Surgery plays a definitive role in managing patients with functioning adrenal tumors, particularly those with pheochromocytoma and overt Cushing’s syndrome. However, the indications for the surgical treatment of SCS remain controversial. The Japan Endocrine Society suggests surgery for SCS under conditions of either serum cortisol level ≥ 5 mg/dl after a 1-mg DST or tumor diameter ≥ 3 cm [23]. Medical treatment with MRA is an alternative to surgery for managing PA, but its comparative efficacy in terms of long-term outcomes has yet to be clarified.

KQ5: What will happen if a nonfunctioning tumor or tumor with MACE is left untreated?

Evidence for dialog

  • The proportions of nonfunctioning tumors and MACE adenomas that increased in size by ≥ 1 cm were 1.2% and 2.4%, respectively, during a mean follow-up period of 50.2 months [62].

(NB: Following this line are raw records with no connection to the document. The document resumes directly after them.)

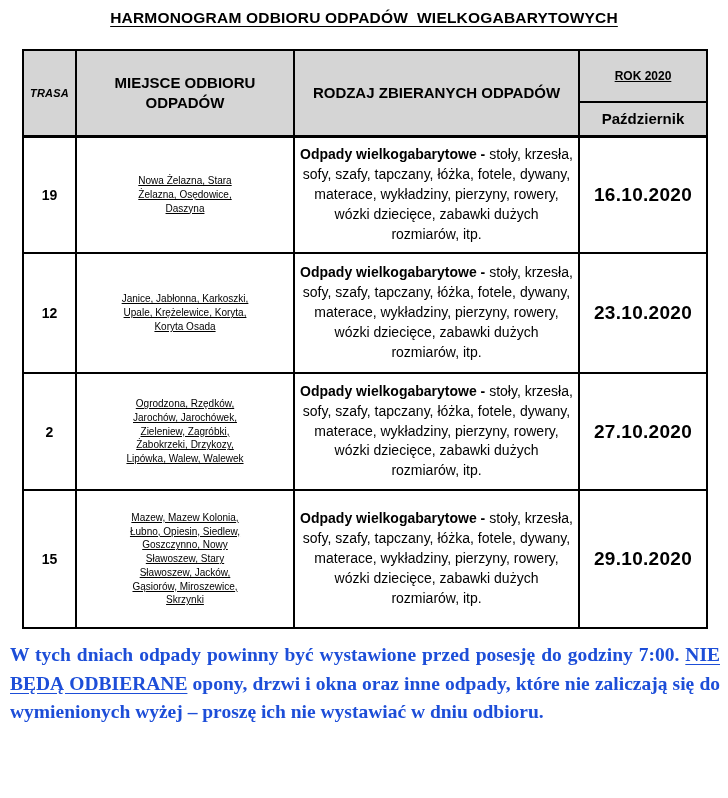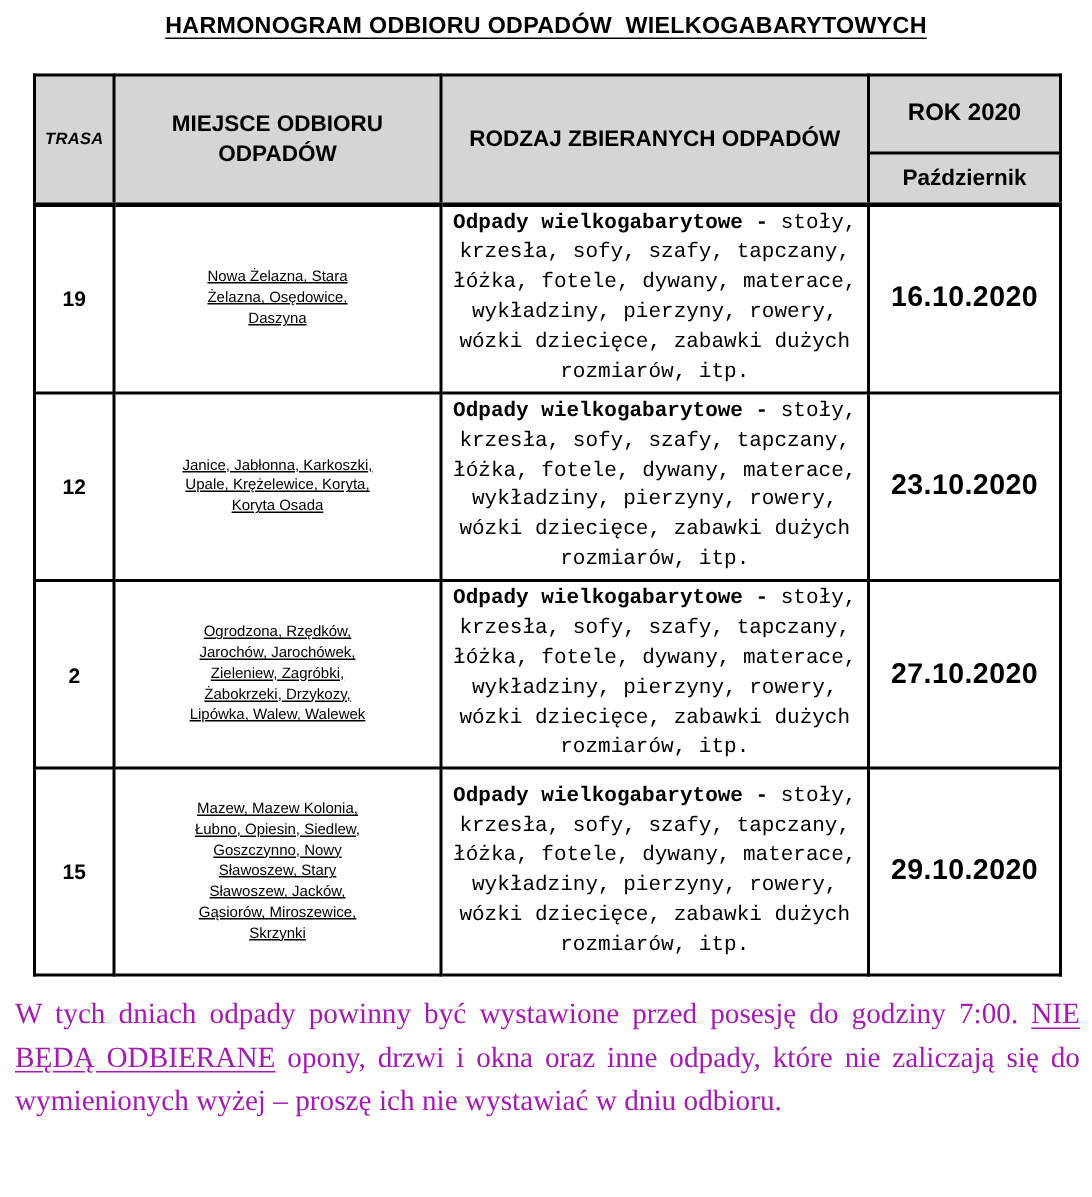"ROK 2020" th.th-rok { font-size: 16px -> 12px; text-decoration: none -> underline }
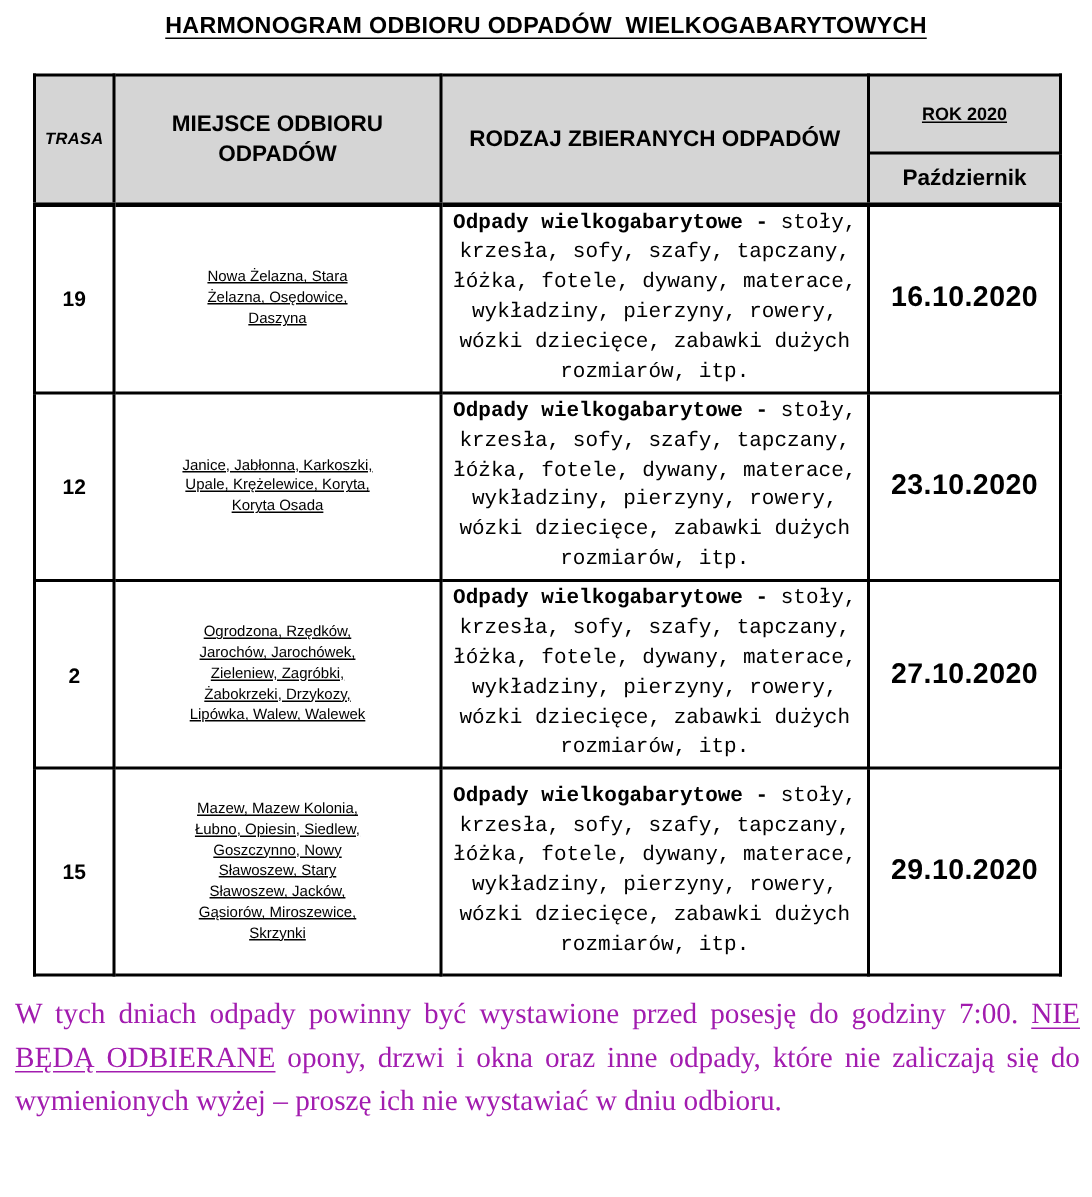"Odpady wielkogabarytowe - stoły," td.td-waste { font-family: Liberation Mono, monospace -> none }
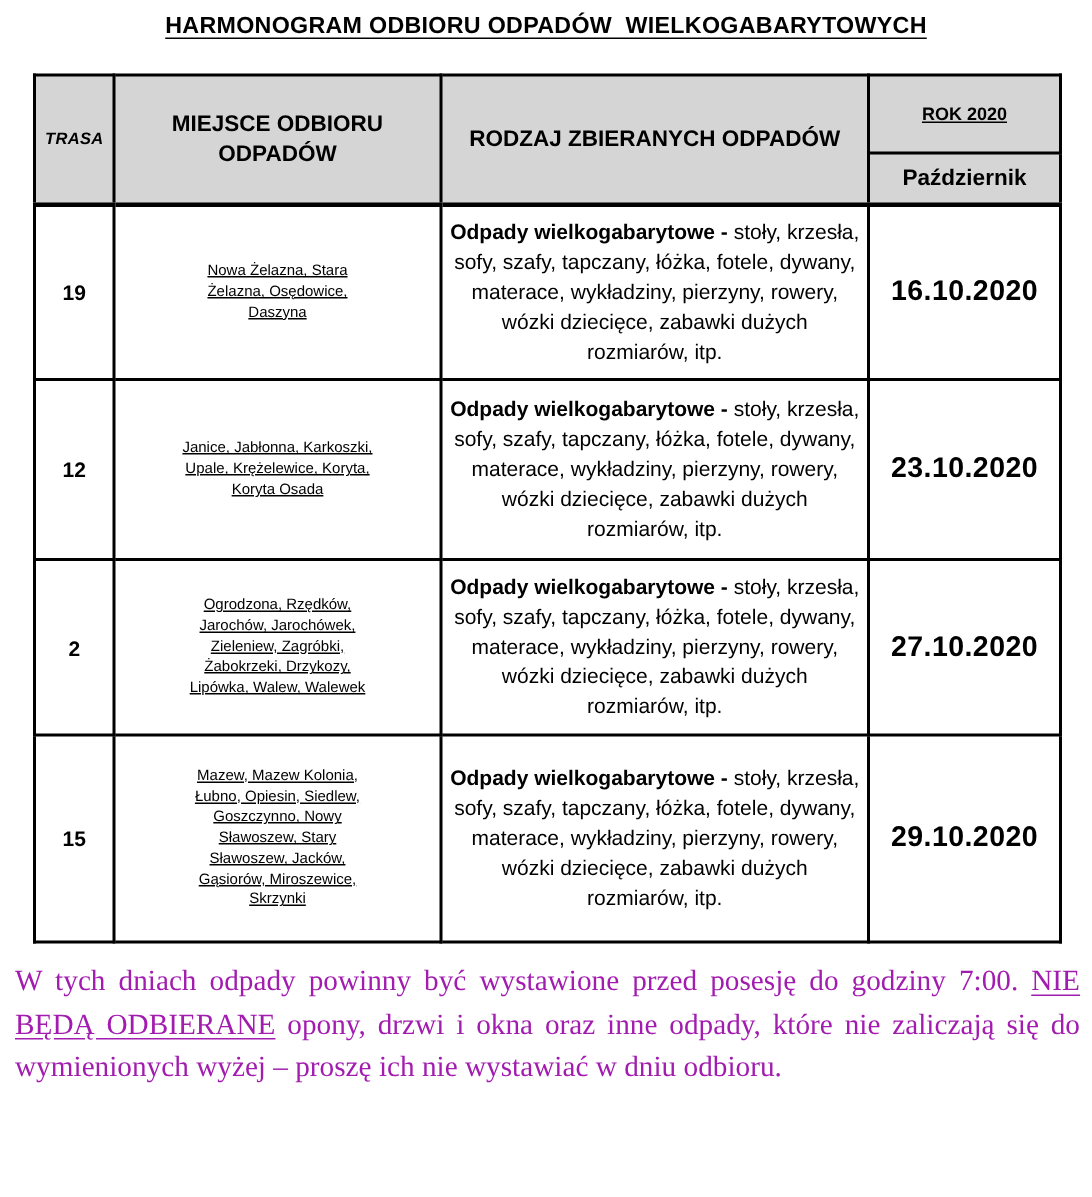"W tych dniach odpady powinny" .footer-note { color: #a21caf -> #1d4ed8; font-weight: none -> bold }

  • The probability of developing MACE from a nonfunctioning adrenal tumor was estimated to be 4.3%, while that of resolving preexisting MACE was 0% during a mean follow-up period of 50.2 months [62].

  • The probability of developing overt Cushing’s syndrome from nonfunctioning adrenal tumors or MACE adenomas was estimated to be 0.7% in one systematic review and 0.2% in another [62, 63].

  • Patients with MACE adenomas are more likely to develop or experience an exacerbation of cardiometabolic comorbidities than patients with nonfunctioning adrenal tumors during follow-up [62].

  • The probability of malignant transformation was 0% during a mean follow-up period of 49.3 months [62].

Summary of the relevant literature

Two systematic reviews of the natural history of AI have been reported [62, 63]. Apart from the years of publication, these two reviews differed in the criteria for the inclusion of individual studies. Of note, Loh et al. limited their study to prospective investigations, while Elhassan et al. allowed both prospective and retrospective studies, yet the designs of the two studies included in the former were judged as retrospective in the latter. On the other hand, the latter analysis did not include two relatively large prospective studies conducted in Sweden [64, 65].

Based on 11 studies with a mean follow-up period of 44.2 months, Loh et al. estimated the pooled incidences of SCS, pheochromocytoma, or overt Cushing’s syndrome as 1.79% (95%CI 0.2–4.5%), 0.41% (95%CI 0.1–0.8%), and 0.7% (95%CI 0.1–1.3%), respectively. Furthermore, the proportion of patients who experienced tumor growth (> 0.5 cm) was 13% (95%CI, 7–21%) [63].

Elhassan et al. included 32 observational studies in which patients with nonfunctioning adrenal tumors (NFATs) or MACE adenomas were followed up without surgery (mean follow-up, 50.2 months). They found that the proportions of NFAT and MACE that increased in size by ≥ 1 cm were 1.2% and 2.4%, respectively. They also estimated that the probability of developing MACE among NFAT patients was 4.3%, while that of resolving preexisting MACE was 0%. Cardiometabolic comorbidities were common among patients with MACE adenomas and NFATs, with estimated prevalence rates of 60%, 42%, 34%, and 18% for hypertension, obesity, dyslipidemia, and type 2 diabetes, respectively. Patients with MACE adenomas were more likely than those with NFAT to show the development or worsening of these conditions during follow-up. None of the 2854 patients with benign NFAT or MACE experienced malignant transformation during a mean follow-up period of 49.3 months. Mortality rates, mainly due to cardiovascular events, were similar between MACE (11.5%) and NFAT (12.0%). The authors pointed out that the main concerns regarding the methodological quality of the included studies were substantial variations in the definitions of MACE and outcomes [62].

Practical points

It is imperative to reassure patients with nonfunctioning AI or MACE that the tumor is unlikely to develop clinically significant changes in growth, functional status, or malignant transformation without surgical intervention. According to available observational studies, MACE may be associated with some cardiometabolic conditions, but the causative roles remain unresolved.